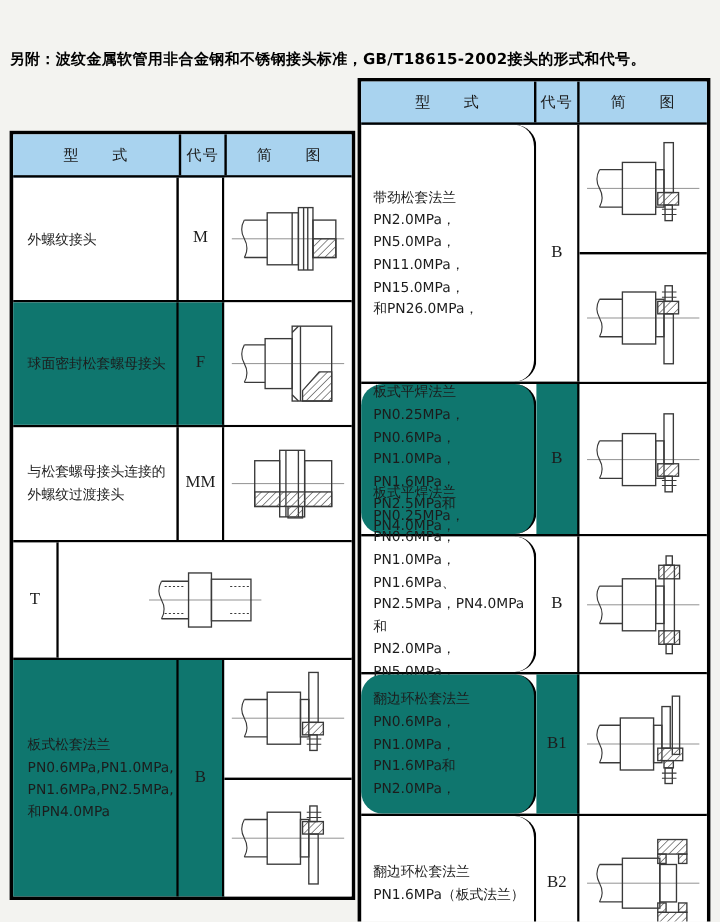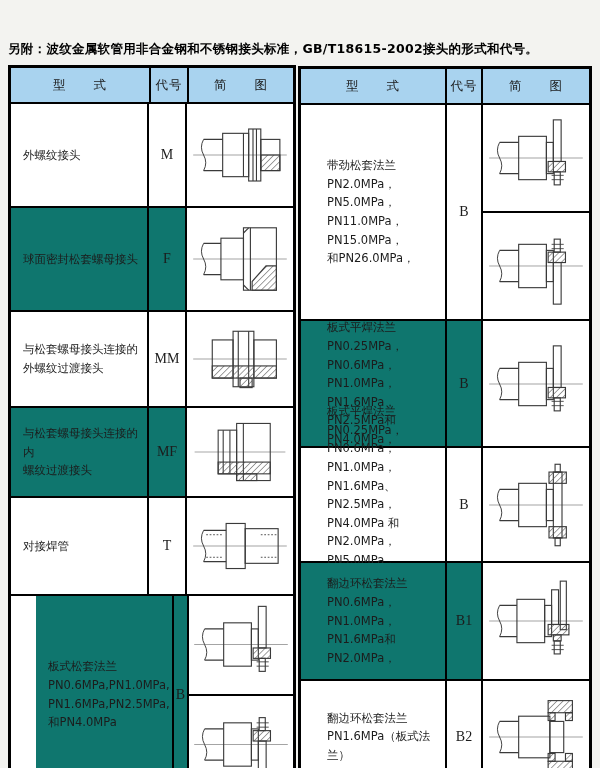--- a/index.html
+++ b/index.html
@@ -56,7 +56,7 @@
     font-size:11.5px;line-height:1.62;
     box-sizing:border-box;
   }
-  .tbl-right .cell-type{width:146px;padding-left:26px;}
+  .tbl-right .cell-type{width:146px;padding-left:10px;border-radius:18px;}
   .cell-type .type-text{white-space:pre-line;}
   .cell-code{
     width:38px;border-right:2px solid #000;

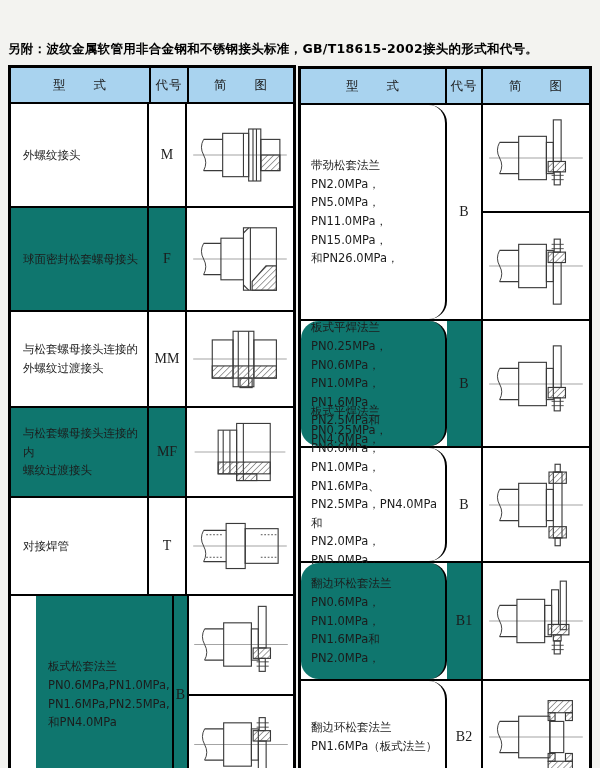--- a/index.html
+++ b/index.html
@@ -163,27 +163,6 @@
             </div>
           </div>
         </div>
-        <div class="trow" style="height: 90px; flex: 0 0 90px;">
-          <div class="cell cell-type hl">
-            <div class="type-text">与松套螺母接头连接的内
-螺纹过渡接头</div>
-          </div>
-          <div class="cell cell-code hl">MF</div>
-          <div class="cell cell-diag">
-            <div class="diag-sub">
-              <svg width="104" height="84" viewBox="0 0 120 100" preserveAspectRatio="xMidYMid meet">
-                <line x1="6" y1="50" x2="114" y2="50" stroke="#8a8a8a" stroke-width="0.9"></line>
-                <rect x="34" y="24" width="22" height="52" fill="none" stroke="#3a3a3a" stroke-width="1.3"></rect>
-                <line x1="40" y1="24" x2="40" y2="76" stroke="#3a3a3a" stroke-width="1.3"></line>
-                <line x1="48" y1="24" x2="48" y2="76" stroke="#3a3a3a" stroke-width="1.3"></line>
-                <rect x="56" y="16" width="40" height="68" fill="none" stroke="#3a3a3a" stroke-width="1.3"></rect>
-                <line x1="64" y1="16" x2="64" y2="84" stroke="#3a3a3a" stroke-width="1.3"></line>
-                <rect x="34" y="62" width="62" height="14" fill="url(#hatchp)" stroke="#3a3a3a" stroke-width="1.3"></rect>
-                <rect x="56" y="76" width="24" height="8" fill="url(#hatchp)" stroke="#3a3a3a" stroke-width="1.3"></rect>
-              </svg>
-            </div>
-          </div>
-        </div>
         <div class="trow" style="height: 98px; flex: 0 0 98px;">
           <div class="cell cell-type">
             <div class="type-text">对接焊管</div>

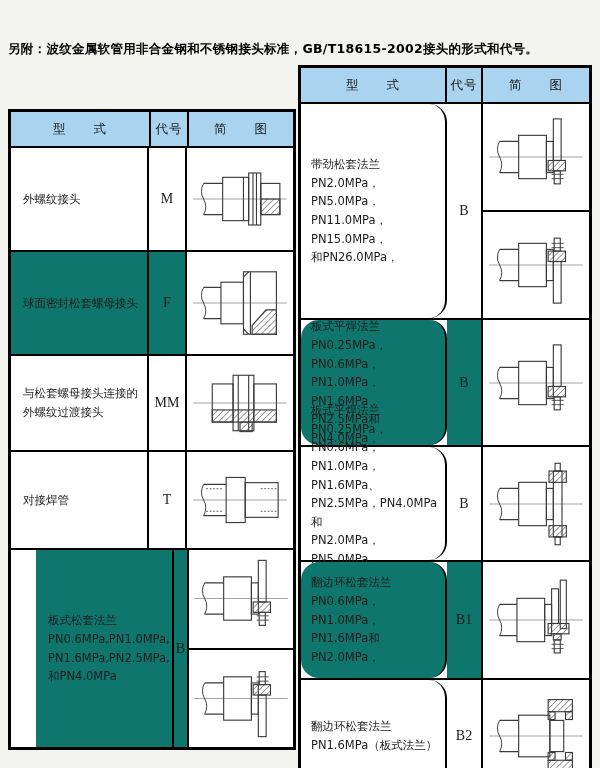--- a/index.html
+++ b/index.html
@@ -164,9 +164,6 @@
           </div>
         </div>
         <div class="trow" style="height: 98px; flex: 0 0 98px;">
-          <div class="cell cell-type">
-            <div class="type-text">对接焊管</div>
-          </div>
           <div class="cell cell-code">T</div>
           <div class="cell cell-diag">
             <div class="diag-sub">

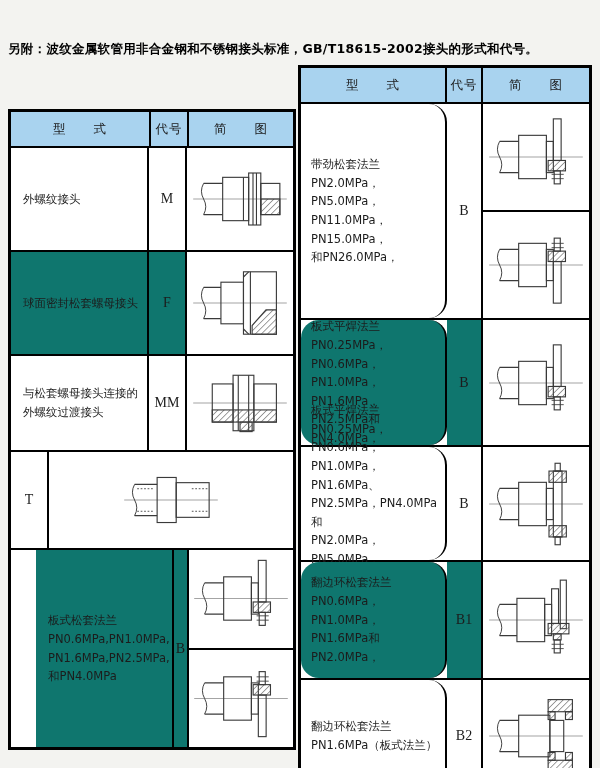--- a/index.html
+++ b/index.html
@@ -181,7 +181,7 @@
             </div>
           </div>
         </div>
-        <div class="trow" style="height: 197px; flex: 0 0 197px; margin-left: 25px;">
+        <div class="trow" style="height: 197px; flex: 0 0 197px;">
           <div class="cell cell-type hl">
             <div class="type-text">板式松套法兰
 PN0.6MPa,PN1.0MPa,

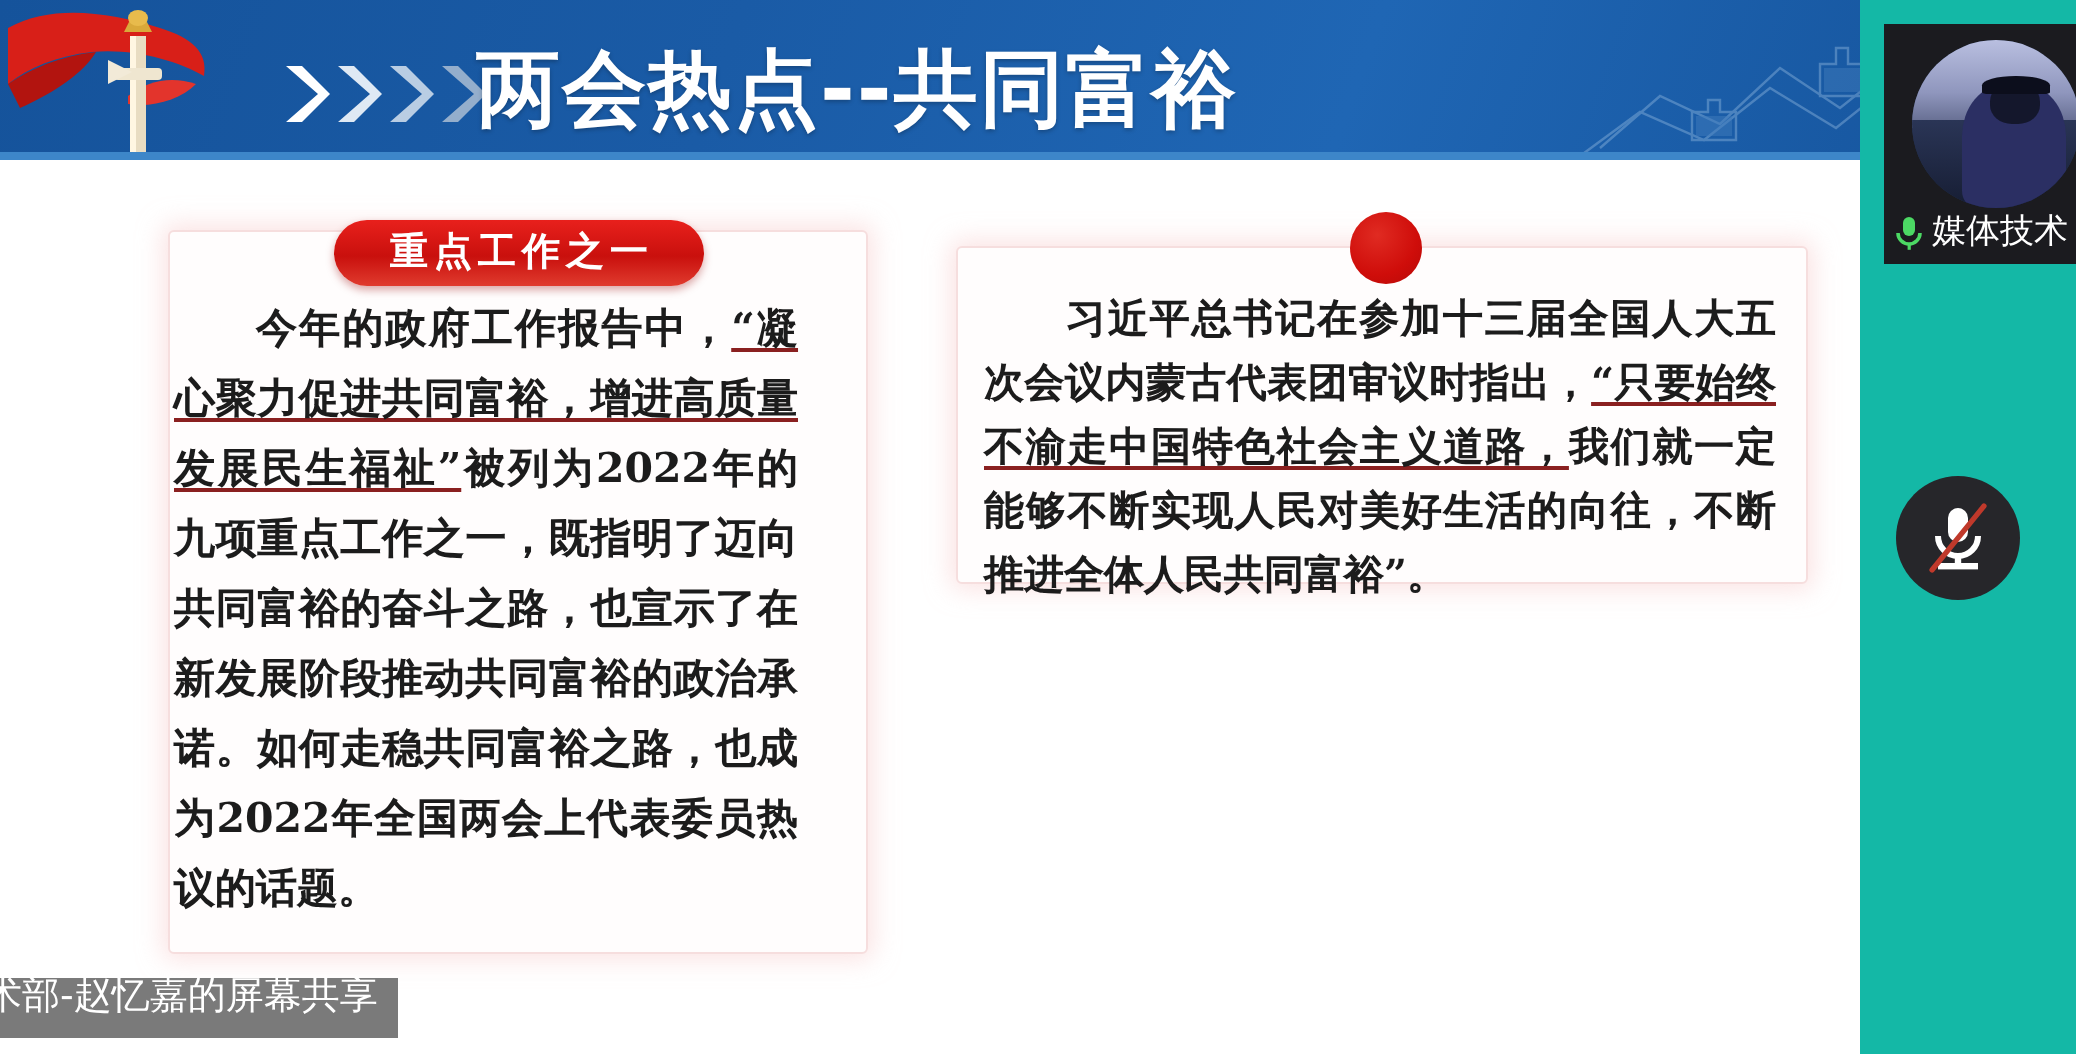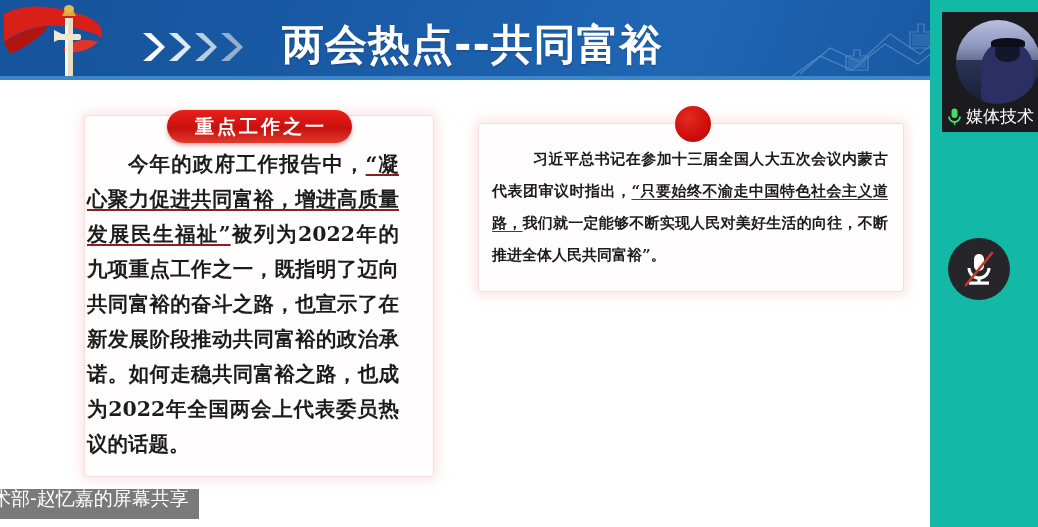--- a/index.html
+++ b/index.html
@@ -79,7 +79,6 @@
     line-height: 50px;
     white-space: nowrap;
     text-shadow: 0 1px 2px rgba(0,0,0,.25);
-    margin-left: 44px;
   }
 
   

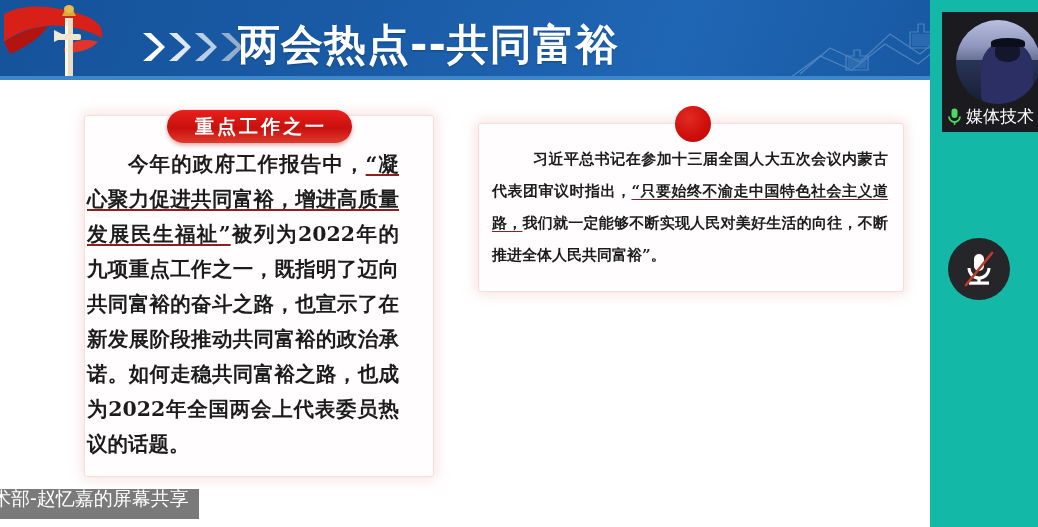--- a/index.html
+++ b/index.html
@@ -161,7 +161,7 @@
     left: 492px;
     top: 143px;
     width: 396px;
-    font-size: 15px;
+    font-size: 20px;
     line-height: 32px;
     text-indent: 41px;
   }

----------

— DIRECTIONS FOR THIS TASK —
Repeat the entries exactly, without pictures.

— REPLY —
--- a/index.html
+++ b/index.html
@@ -56,7 +56,7 @@
     font-size:11.5px;line-height:1.62;
     box-sizing:border-box;
   }
-  .tbl-right .cell-type{width:146px;padding-left:26px;}
+  .tbl-right .cell-type{width:146px;padding-left:10px;border-radius:18px;}
   .cell-type .type-text{white-space:pre-line;}
   .cell-code{
     width:38px;border-right:2px solid #000;

--- a/index.html
+++ b/index.html
@@ -163,27 +163,6 @@
             </div>
           </div>
         </div>
-        <div class="trow" style="height: 90px; flex: 0 0 90px;">
-          <div class="cell cell-type hl">
-            <div class="type-text">与松套螺母接头连接的内
-螺纹过渡接头</div>
-          </div>
-          <div class="cell cell-code hl">MF</div>
-          <div class="cell cell-diag">
-            <div class="diag-sub">
-              <svg width="104" height="84" viewBox="0 0 120 100" preserveAspectRatio="xMidYMid meet">
-                <line x1="6" y1="50" x2="114" y2="50" stroke="#8a8a8a" stroke-width="0.9"></line>
-                <rect x="34" y="24" width="22" height="52" fill="none" stroke="#3a3a3a" stroke-width="1.3"></rect>
-                <line x1="40" y1="24" x2="40" y2="76" stroke="#3a3a3a" stroke-width="1.3"></line>
-                <line x1="48" y1="24" x2="48" y2="76" stroke="#3a3a3a" stroke-width="1.3"></line>
-                <rect x="56" y="16" width="40" height="68" fill="none" stroke="#3a3a3a" stroke-width="1.3"></rect>
-                <line x1="64" y1="16" x2="64" y2="84" stroke="#3a3a3a" stroke-width="1.3"></line>
-                <rect x="34" y="62" width="62" height="14" fill="url(#hatchp)" stroke="#3a3a3a" stroke-width="1.3"></rect>
-                <rect x="56" y="76" width="24" height="8" fill="url(#hatchp)" stroke="#3a3a3a" stroke-width="1.3"></rect>
-              </svg>
-            </div>
-          </div>
-        </div>
         <div class="trow" style="height: 98px; flex: 0 0 98px;">
           <div class="cell cell-type">
             <div class="type-text">对接焊管</div>

--- a/index.html
+++ b/index.html
@@ -164,9 +164,6 @@
           </div>
         </div>
         <div class="trow" style="height: 98px; flex: 0 0 98px;">
-          <div class="cell cell-type">
-            <div class="type-text">对接焊管</div>
-          </div>
           <div class="cell cell-code">T</div>
           <div class="cell cell-diag">
             <div class="diag-sub">

--- a/index.html
+++ b/index.html
@@ -181,7 +181,7 @@
             </div>
           </div>
         </div>
-        <div class="trow" style="height: 197px; flex: 0 0 197px; margin-left: 25px;">
+        <div class="trow" style="height: 197px; flex: 0 0 197px;">
           <div class="cell cell-type hl">
             <div class="type-text">板式松套法兰
 PN0.6MPa,PN1.0MPa,

--- a/index.html
+++ b/index.html
@@ -79,7 +79,6 @@
     line-height: 50px;
     white-space: nowrap;
     text-shadow: 0 1px 2px rgba(0,0,0,.25);
-    margin-left: 44px;
   }
 
   

--- a/index.html
+++ b/index.html
@@ -161,7 +161,7 @@
     left: 492px;
     top: 143px;
     width: 396px;
-    font-size: 15px;
+    font-size: 20px;
     line-height: 32px;
     text-indent: 41px;
   }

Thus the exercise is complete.